22 Push the power steering "snakey" hose up out of the way. And fold the power steering cooling pipe back away from your working area. They both have rubber flex sections so can be manipulated fairly safely but be careful and if in doubt just disconnect them and you can change the fluid when refilling.
23 Remove the lower starter motor bolt. And pull the starter out.

Part 4. removing the transfer box.

NOTE The transfer box has five bolts holding it in place to the gearbox Plus several on a bracket to the block.

1 Remove the aluminium heat shield that protects the drivers side gator from the downpipe. Remove three bolts on the side top of the transfer box. You will need that long extension bar again. Remove all the bolts to the block and transfer box to remove the metal bracket.
2 remove the bottom two bolts 8mm hex socket (easy). 








3 ***EXTRA CARE REQUIRED*** remove the top two bolts 8mm hex socket (difficult) these are awkward, I found the best way was using a long 3/8th extension and sitting it on top of the transfer box - then going up top and locating it on the bolt by hand by reaching down past the turbo. You can also just feel about from under till you get the hex socket in place. Give it a tap to seat it correctly. Stripping these would mean you would have to remove the gearbox with it intact making it VERY heavy indeed.








4 *specialist tool* drain the gear oil out the gearbox using the lower drain plug.
5 *Specialist tool* you need a long (14") 1/4" extension with a 6mm hex bit on the end.
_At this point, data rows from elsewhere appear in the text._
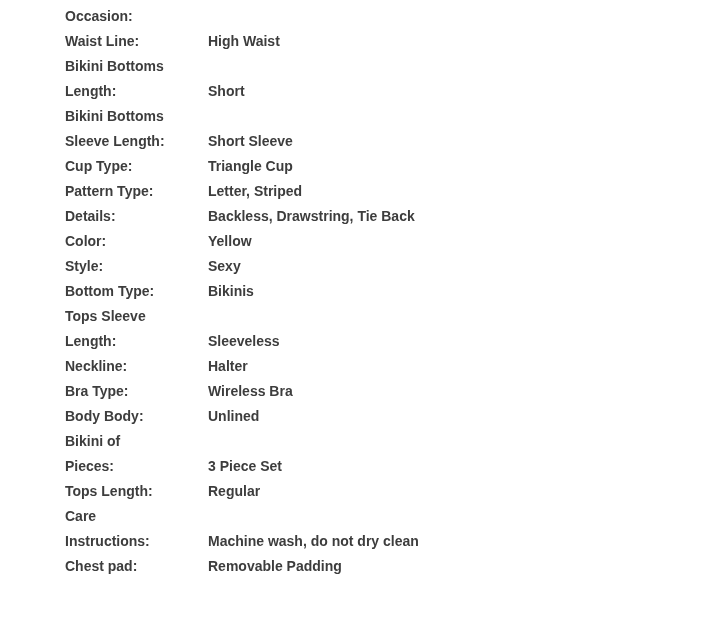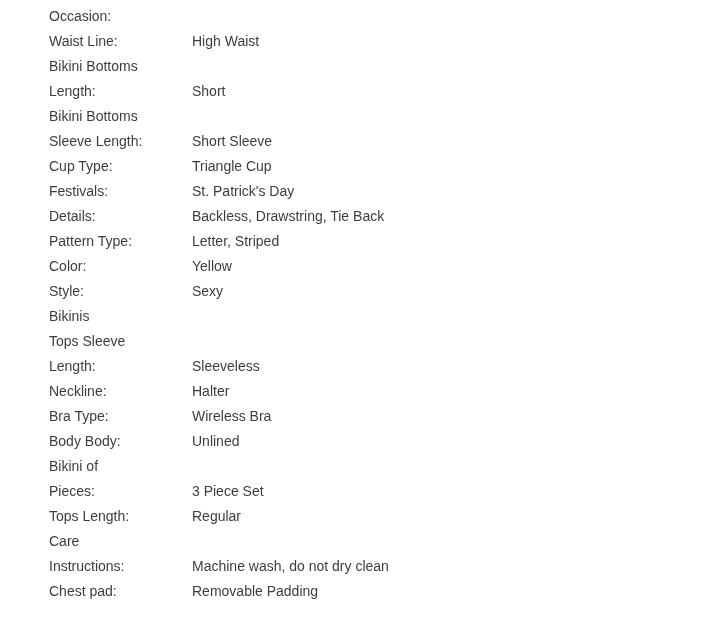--- a/index.html
+++ b/index.html
@@ -14,7 +14,8 @@
     font-family: "Liberation Sans", sans-serif;
   }
   .spec-table {
-    padding: 4px 0 0 49px;
+    padding: 4px 0 0 65px;
+    font-weight: bold;
   }
   .spec-row {
     display: flex;

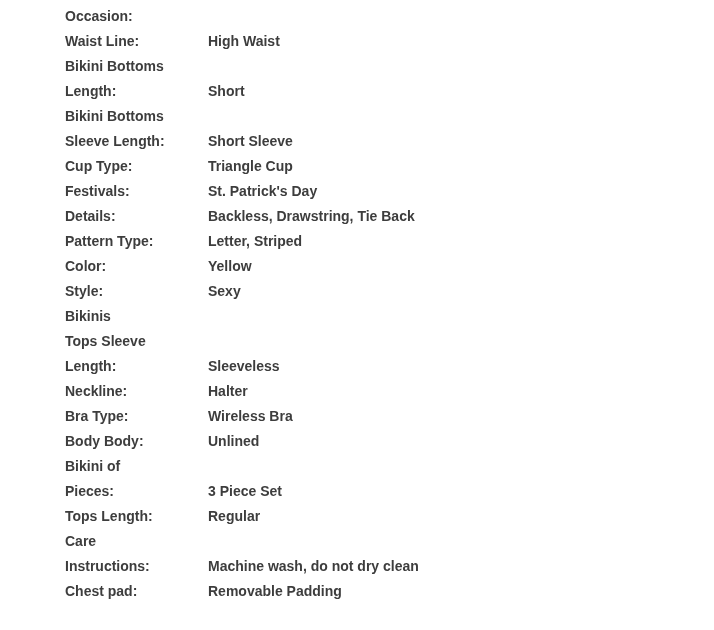--- a/index.html
+++ b/index.html
@@ -63,10 +63,6 @@
     <span class="spec-value">Triangle Cup</span>
   </div>
 
-  <div class="spec-row">
-    <span class="spec-label">Festivals:</span>
-    <span class="spec-value">St. Patrick's Day</span>
-  </div>
 
   <div class="spec-row">
     <span class="spec-label">Details:</span>

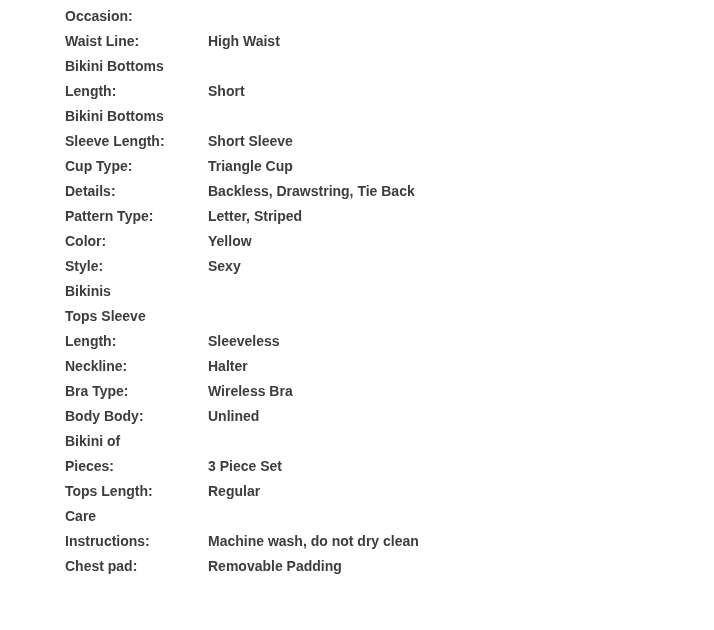--- a/index.html
+++ b/index.html
@@ -65,13 +65,13 @@
 
 
   <div class="spec-row">
-    <span class="spec-label">Details:</span>
-    <span class="spec-value">Backless, Drawstring, Tie Back</span>
+    <span class="spec-label">Pattern Type:</span>
+    <span class="spec-value">Letter, Striped</span>
   </div>
 
   <div class="spec-row">
-    <span class="spec-label">Pattern Type:</span>
-    <span class="spec-value">Letter, Striped</span>
+    <span class="spec-label">Details:</span>
+    <span class="spec-value">Backless, Drawstring, Tie Back</span>
   </div>
 
   <div class="spec-row">

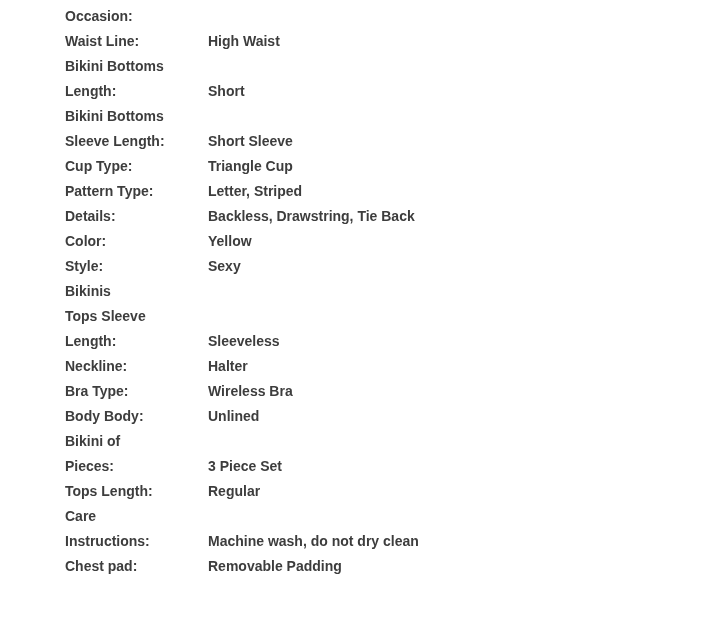--- a/index.html
+++ b/index.html
@@ -85,6 +85,7 @@
   </div>
 
   <div class="spec-row">
+    <span class="spec-label">Bottom Type:</span>
     <span class="spec-value">Bikinis</span>
   </div>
The final bolt is located inside the transfer box and is accessible through where the driveshaft attaches. Shine a torch in and have a look at what you need to find. Make sure the hex bit is seated correctly, it is quite a tight little bolt and required quite some force to crack it, be careful removing it so it doesn't drop inside the transfer box. If it does don't panic you can fish it out with a pickup tool. **** when re installing this bolt be sure the hex bit easily parts with the bolt - you don't want it stuck sticking out of the bolt inside the box. If necessary glue the tool together. 
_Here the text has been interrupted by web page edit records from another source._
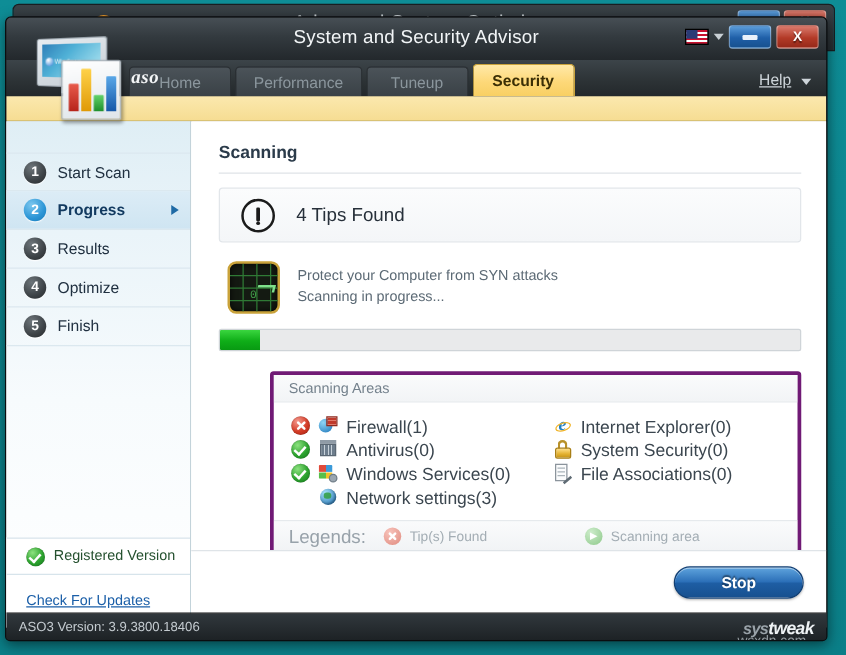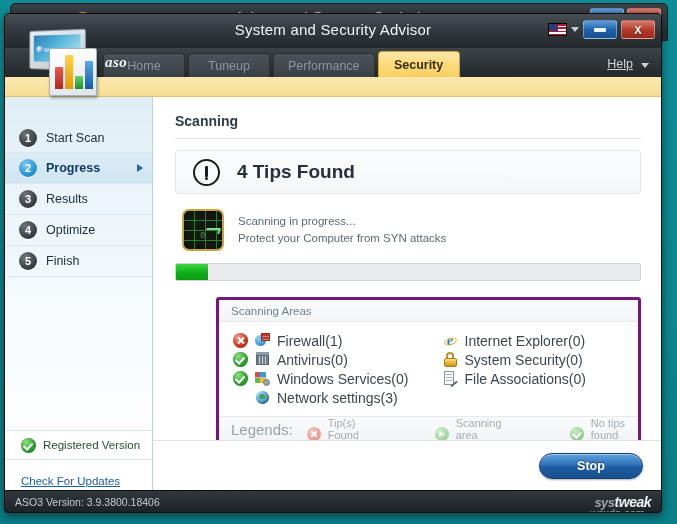--- a/index.html
+++ b/index.html
@@ -452,8 +452,8 @@
     <div class="tabstrip">
       <div class="aso-logo">aso</div>
       <div class="tab">Home</div>
+      <div class="tab">Performance</div>
       <div class="tab">Tuneup</div>
-      <div class="tab">Performance</div>
       <div class="tab active">Security</div>
       <div class="help-link"><u>Help</u></div>
       <div class="help-caret"></div>

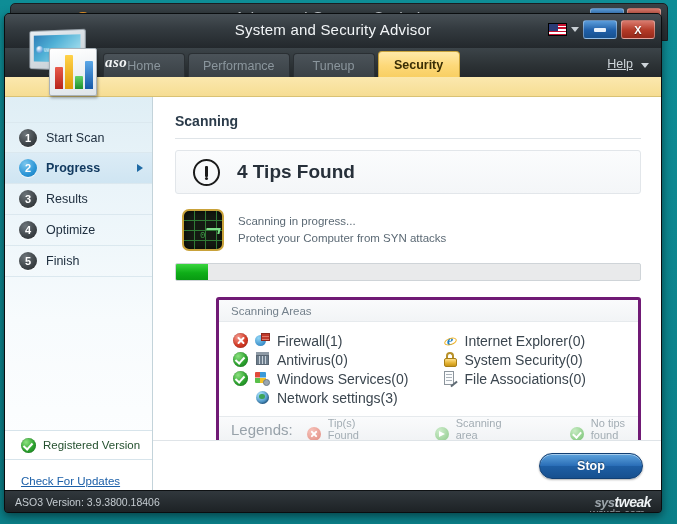--- a/index.html
+++ b/index.html
@@ -257,7 +257,7 @@
     content:""; position:absolute; left:50%; bottom:4px; margin-left:-1.5px;
     width:3px; height:3px; background:#1b1b1b; border-radius:50%;
   }
-  .tips-text { font-size:19px; font-weight:bold; color:#27303a; }
+  .tips-text { font-size:15px; font-weight:normal; color:#27303a; }
 
   .scan-row { margin-top:15px; display:flex; align-items:center; gap:14px; padding-left:7px; }
   .scope-icon {

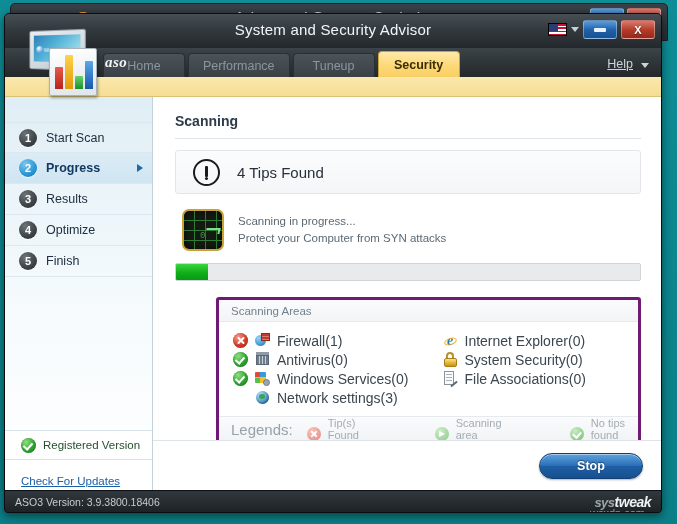--- a/index.html
+++ b/index.html
@@ -534,8 +534,8 @@
             <i class="trace"></i>
           </div>
           <div class="scan-texts">
+            <div>Protect your Computer from SYN attacks</div>
             <div>Scanning in progress...</div>
-            <div>Protect your Computer from SYN attacks</div>
           </div>
         </div>
 

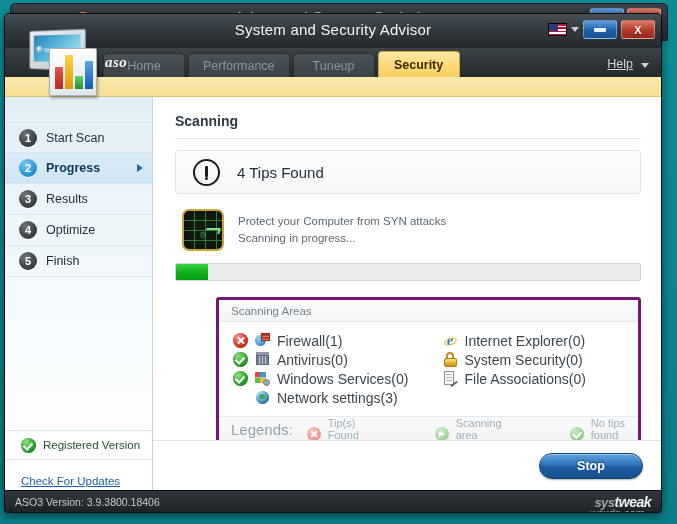--- a/index.html
+++ b/index.html
@@ -637,10 +637,6 @@
               <div class="txt">Scanning area</div>
             </div>
             <div class="legend-space2"></div>
-            <div class="legend-item">
-              <div class="lg-check"></div>
-              <div class="txt">No tips found</div>
-            </div>
           </div>
         </div>
       </div>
6 Separate the transfer box, get ready to catch any oil that is left in it, this is another awkward part, the transfer box catches on the block, it can be a pig to get it off. I used a small pry bar to leaver it past the rib on the block it catches on, be patient it will come past it.

Part 5. separating the transmission.

1 Place two jacks under both the gearbox and the engine oil sump, be mindful of the oil level sensor on the sump. Be sure and place a protective block between the jack and the sump. 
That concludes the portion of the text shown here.